カルビー株式会社は、株式会社イシダと共同で新たなトレーサビリティシステムを構築し、2022年1月から湖南工場の「堅あげポテト」製造ラインの一部の計量~箱詰工程においてパイロット導入すると発表した。このシステムの導入後は、使用原料を含め、計量・包装・検査・箱詰等の生産に関する各種情報を、1袋単位として一元管理・トレースが可能となる。

■トレーサビリティシステム概要

1袋単位でのトレースの実現
従来のトレーサビリティシステムでは、使用原料・製造工場・製造ライン・製造時間をもとに把握していた。今回、製造工程内に複数の監視機器を導入し、前後工程のデータと紐づけることで、1袋を単位として情報を一元管理できるようになる。その結果、情報の照会スピードが格段に上がり、顧客が購入した商品に関する問い合わせに対して、迅速に対応できるようになる。また、一元管理された情報を蓄積することで、各工程での作業状況を可視化でき、製品の状態の精緻な把握、品質向上にもつながるとのことだ。
出典元:プレスリリース

■取り組みの背景・今後の展望

カルビーグループは、2019年5月に策定した中期経営計画の中でDX推進によるSCM事業基盤の強化、DX人財の育成に触れ、DX推進に取り組んできた。その取り組みの一環として、バリューチェーンをデジタルでつなぎ、互いの情報を開示する「つながるDX」を実現することで顧客への提供価値を最大化したいと考えているという。

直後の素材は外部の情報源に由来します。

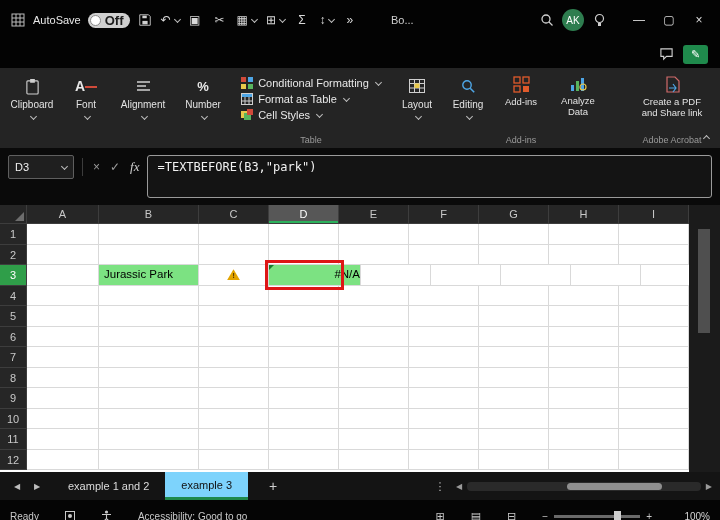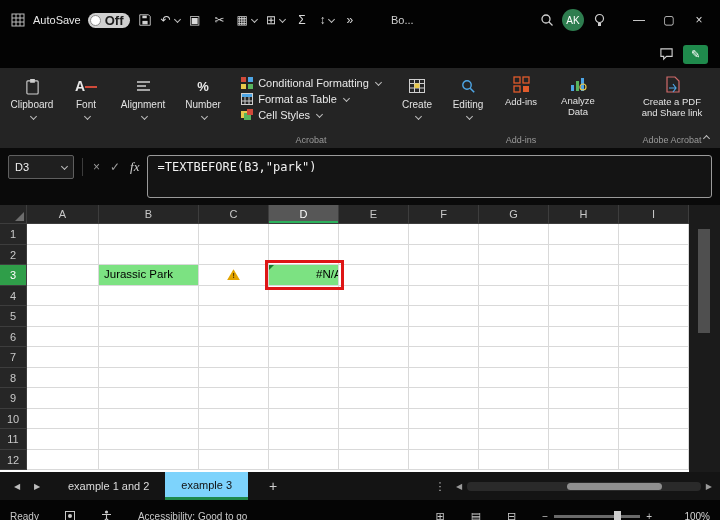--- a/index.html
+++ b/index.html
@@ -237,33 +237,33 @@
               <svg width="12" height="12" viewBox="0 0 12 12">
                 <rect x="0" y="2" width="7" height="7" fill="#e8c84a"></rect>
                 <rect x="3" y="4" width="7" height="7" fill="#58b45e"></rect>
                 <rect x="6" y="0" width="6" height="6" fill="#d04a3a"></rect>
               </svg>
             </span>
           <span>Cell Styles</span>
           <span class="chev"></span>
         </div>
       </div>
-      <div class="rg-grouplabel">Acrobat</div>
+      <div class="rg-grouplabel">Table</div>
     </div>
     <div class="vsep"></div>
 
     <div class="rgroup" style="width:46px">
       <span class="rg-icon">
         <svg width="16" height="14" viewBox="0 0 16 14">
             <rect x="0.5" y="0.5" width="15" height="13" fill="none" stroke="#cfcfcf"></rect>
             <path d="M0 4.5h16M0 9h16M5.5 0v14M10.5 0v14" stroke="#cfcfcf"></path>
             <rect x="5.5" y="4.5" width="5" height="4.5" fill="#e8c84a"></rect>
           </svg>
       </span>
-      <span class="rg-label">Create</span>
+      <span class="rg-label">Layout</span>
       <span class="chev" style="margin-top:4px"></span>
     </div>
     <div class="vsep"></div>
 
     <div class="rgroup" style="width:48px">
       <span class="rg-icon">
         <svg width="15" height="15" viewBox="0 0 15 15">
             <circle cx="6" cy="6" r="4.2" fill="none" stroke="#4ea6e6" stroke-width="1.4"></circle>
             <path d="M9.2 9.2l4 4" stroke="#4ea6e6" stroke-width="1.6"></path>
           </svg>
@@ -378,21 +378,21 @@
         </div>
         <div class="grow">
           <div class="grhead sel">3</div>
           <div class="gcell" style="width: 72px;"></div>
           <div class="gcell" style="width: 100px; background: rgb(124, 226, 130); padding-left: 5px;">Jurassic Park</div>
           <div class="gcell center" style="width: 70px;">
             <span class="warn-tri">
               <span class="warn-ex">!</span>
             </span>
           </div>
-          <div class="gcell err" style="width: 70px; background: rgb(124, 226, 130); text-align: right; padding-left: 47px;">#N/A</div>
+          <div class="gcell err" style="width: 92px; background: rgb(124, 226, 130); text-align: right; padding-left: 47px;">#N/A</div>
           <div class="gcell" style="width: 70px;"></div>
           <div class="gcell" style="width: 70px;"></div>
           <div class="gcell" style="width: 70px;"></div>
           <div class="gcell" style="width: 70px;"></div>
           <div class="gcell" style="width: 70px;"></div>
         </div>
         <div class="grow">
           <div class="grhead">4</div>
           <div class="gcell" style="width: 72px;"></div>
           <div class="gcell" style="width: 100px;"></div>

今回のシステム導入は、一部の製造工程における検査記録をデジタル化することで、使用原料を含め、計量~箱詰工程での情報の一元管理を可能にしたものだ。今後は、本システムに原料の産地・品質・加工状態などの情報を統合し、「つながるDX」の動きを加速させるという。また湖南工場では、本システムの導入に加え、製造ライン自動運転の検証やIoT基盤構築も同時に進めており、デジタル技術を活用した次世代の工場モデルを目指している。カルビーグループは、2025年3月期に新広島工場の操業も控えており、先端テクノロジー導入による技術開発や新商品の創出などによってグループ生産部門全体のさらなる競争力向上を図り、中期経営計画で掲げる、「事業環境の変化に対応した基盤作りを通した変革と挑戦による持続的な成長」の実現に向けて取り組むとのことだ。